----- Material supplied -----

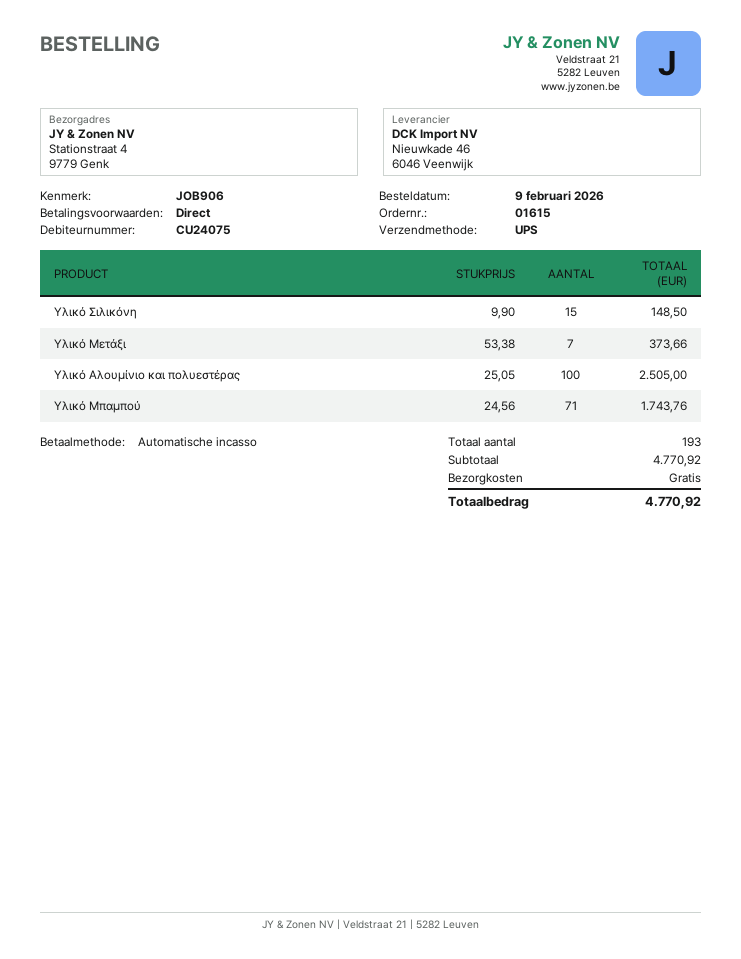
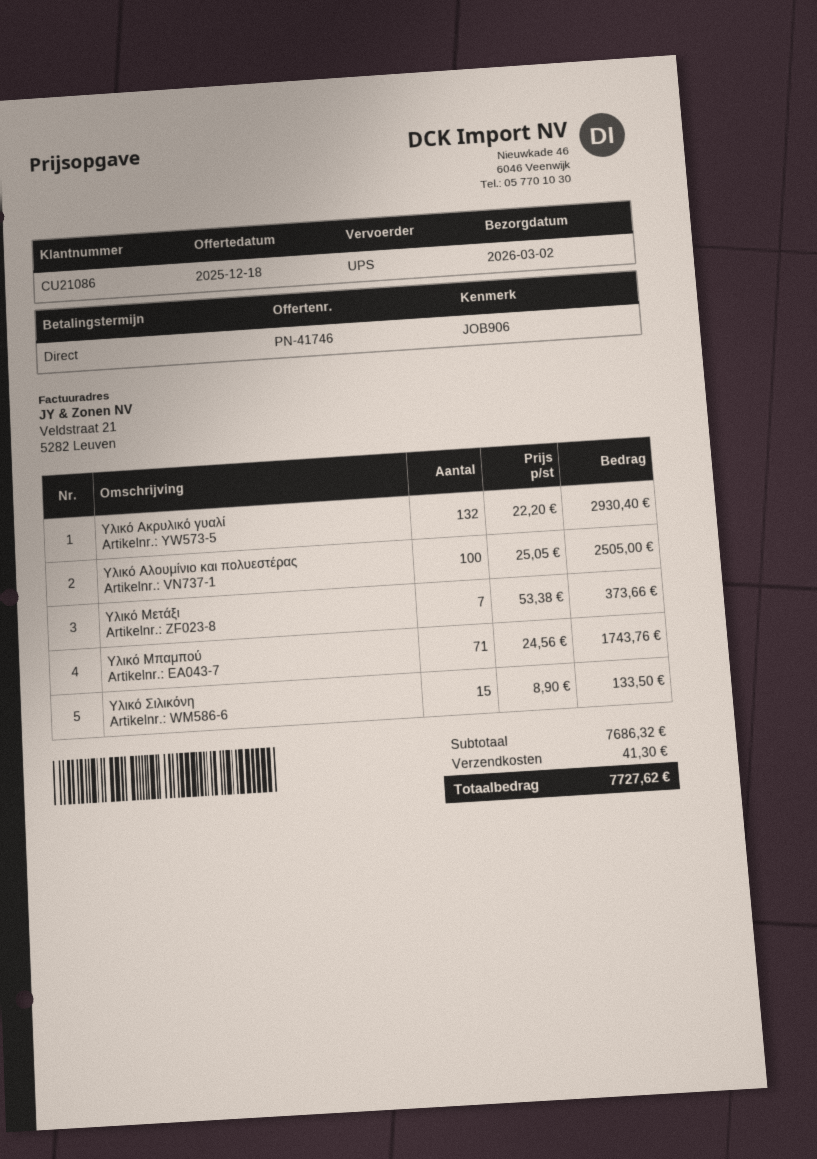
customer number: CU24075 -> CU21086
Υλικό Σιλικόνη: 15 x 9.90 = 148.50 -> 15 x 8.90 = 133.50
Υλικό Ακρυλικό γυαλί: none -> 132 x 22.20 = 2930.40
subtotal: 4770.92 -> 7686.32
shipping: 0.00 -> 41.30
total: 4770.92 -> 7727.62

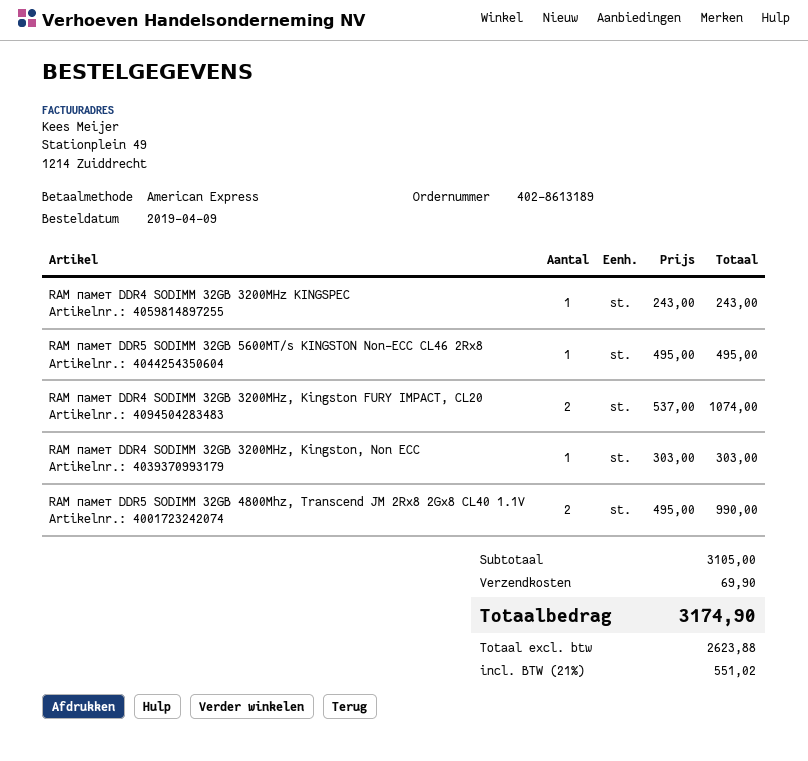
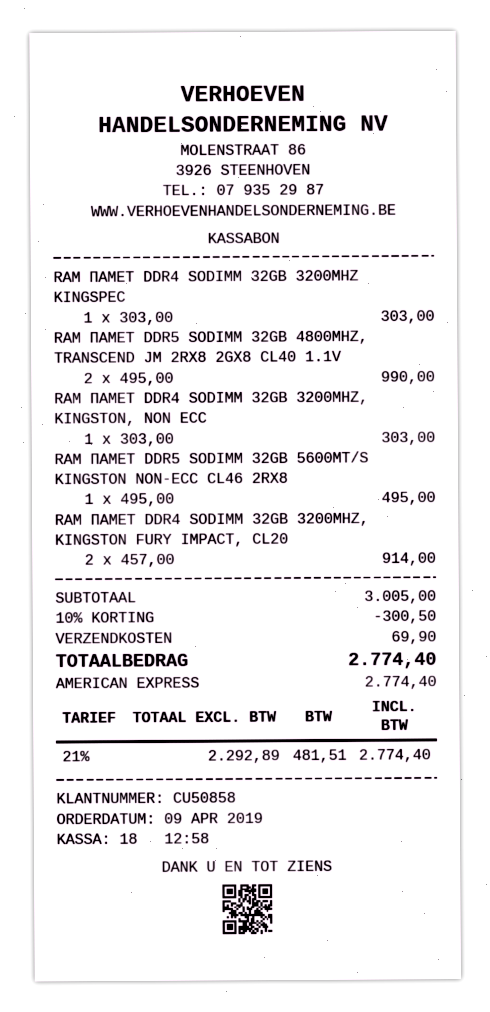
RAM памет DDR4 SODIMM 32GB 3200MHz KINGSPEC: 1 x 243.00 = 243.00 -> 1 x 303.00 = 303.00
RAM памет DDR4 SODIMM 32GB 3200MHz, Kingston FURY IMPACT, CL20: 2 x 537.00 = 1074.00 -> 2 x 457.00 = 914.00
subtotal: 3105.00 -> 3005.00
discount: none -> 10% = 300.50
net: 2623.88 -> 2292.89
tax: 21% = 551.02 -> 21% = 481.51
total: 3174.90 -> 2774.40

-----

Print once more, exactly, the lines that start at the top of the records above and end at the line with "RAM памет DDR4 SODIMM 32GB 3200MHz KINGSPEC: 1", skipping all pictures.

customer number: CU24075 -> CU21086
Υλικό Σιλικόνη: 15 x 9.90 = 148.50 -> 15 x 8.90 = 133.50
Υλικό Ακρυλικό γυαλί: none -> 132 x 22.20 = 2930.40
subtotal: 4770.92 -> 7686.32
shipping: 0.00 -> 41.30
total: 4770.92 -> 7727.62

RAM памет DDR4 SODIMM 32GB 3200MHz KINGSPEC: 1 x 243.00 = 243.00 -> 1 x 303.00 = 303.00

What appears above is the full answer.